■ **Task details**:
The entries below contain a stretch that opens with the line containing "Silent Basketbal Small" and closes with the line containing "Wilson Evolution Basketbal"; set down that stretch exactly, both ends included, and nothing else.
◆ ◆ ◆
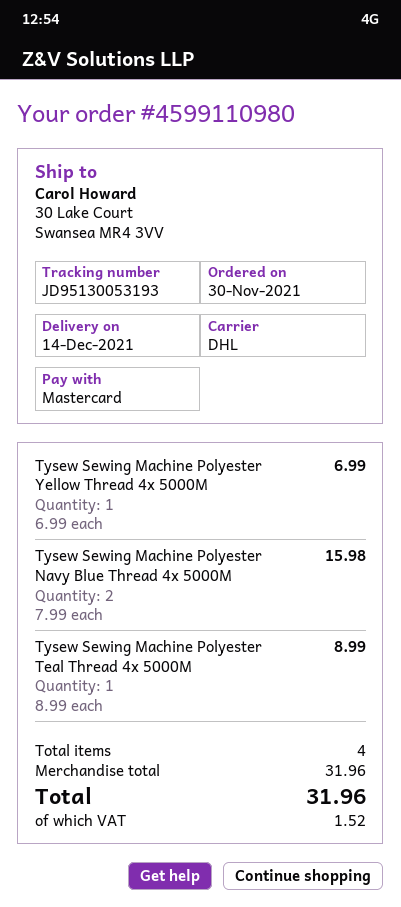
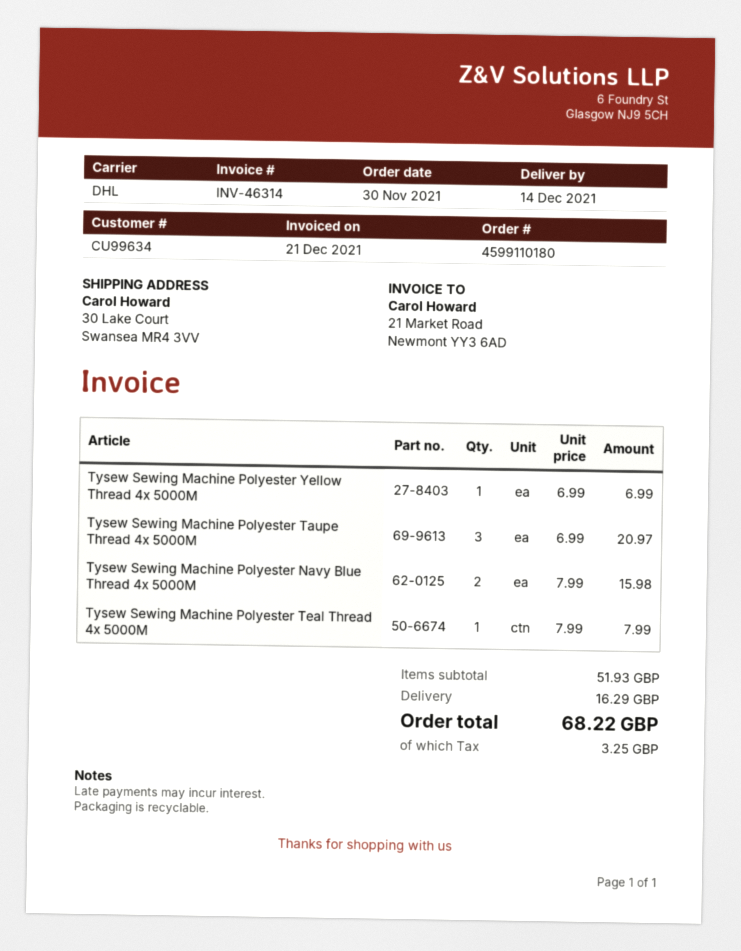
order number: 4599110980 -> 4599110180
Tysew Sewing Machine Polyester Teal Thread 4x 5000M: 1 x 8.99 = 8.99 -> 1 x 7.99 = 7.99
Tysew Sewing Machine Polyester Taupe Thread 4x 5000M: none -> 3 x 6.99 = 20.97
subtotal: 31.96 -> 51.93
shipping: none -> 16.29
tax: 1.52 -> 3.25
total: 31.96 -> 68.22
◆ ◆ ◆
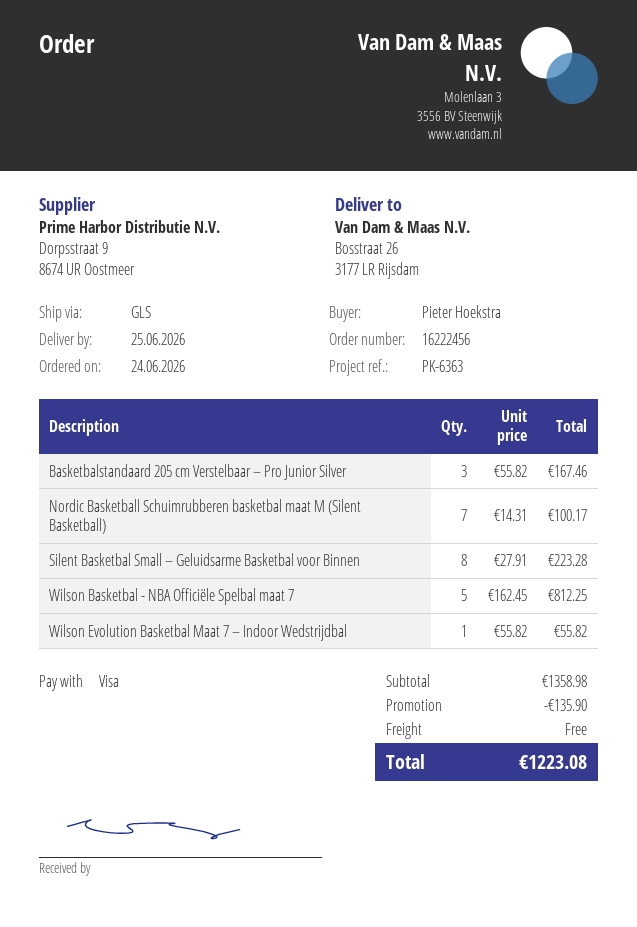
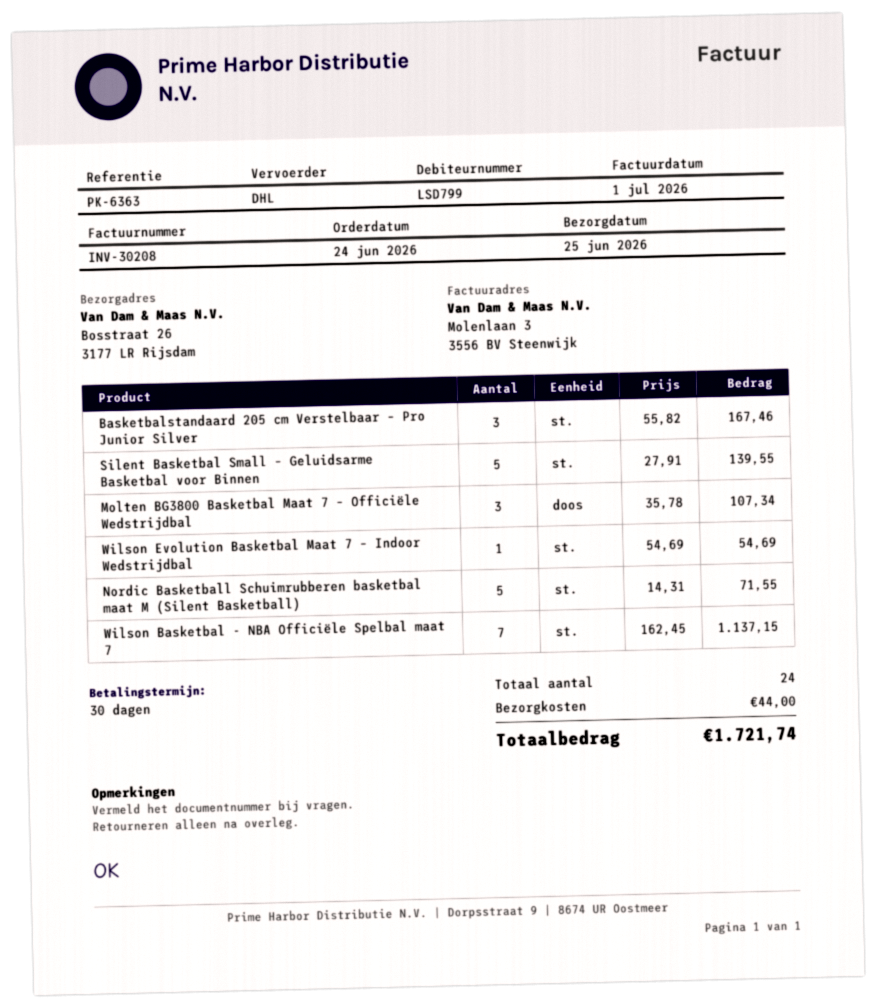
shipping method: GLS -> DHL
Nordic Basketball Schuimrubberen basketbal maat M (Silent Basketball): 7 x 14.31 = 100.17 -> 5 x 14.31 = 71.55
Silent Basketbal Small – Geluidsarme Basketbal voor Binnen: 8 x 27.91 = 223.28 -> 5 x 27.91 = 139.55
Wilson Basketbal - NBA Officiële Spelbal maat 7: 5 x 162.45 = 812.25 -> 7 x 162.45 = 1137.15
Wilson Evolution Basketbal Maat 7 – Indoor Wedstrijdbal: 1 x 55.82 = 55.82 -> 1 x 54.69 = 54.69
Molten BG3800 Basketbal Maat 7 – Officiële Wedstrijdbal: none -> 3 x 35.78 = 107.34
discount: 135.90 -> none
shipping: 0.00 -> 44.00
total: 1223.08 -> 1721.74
◆ ◆ ◆
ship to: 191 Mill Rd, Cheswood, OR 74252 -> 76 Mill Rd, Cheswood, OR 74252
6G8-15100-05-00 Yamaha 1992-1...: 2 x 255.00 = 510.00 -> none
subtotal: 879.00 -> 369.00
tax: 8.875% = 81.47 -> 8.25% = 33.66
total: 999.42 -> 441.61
◆ ◆ ◆
■ **Expected answer**:
Silent Basketbal Small – Geluidsarme Basketbal voor Binnen: 8 x 27.91 = 223.28 -> 5 x 27.91 = 139.55
Wilson Basketbal - NBA Officiële Spelbal maat 7: 5 x 162.45 = 812.25 -> 7 x 162.45 = 1137.15
Wilson Evolution Basketbal Maat 7 – Indoor Wedstrijdbal: 1 x 55.82 = 55.82 -> 1 x 54.69 = 54.69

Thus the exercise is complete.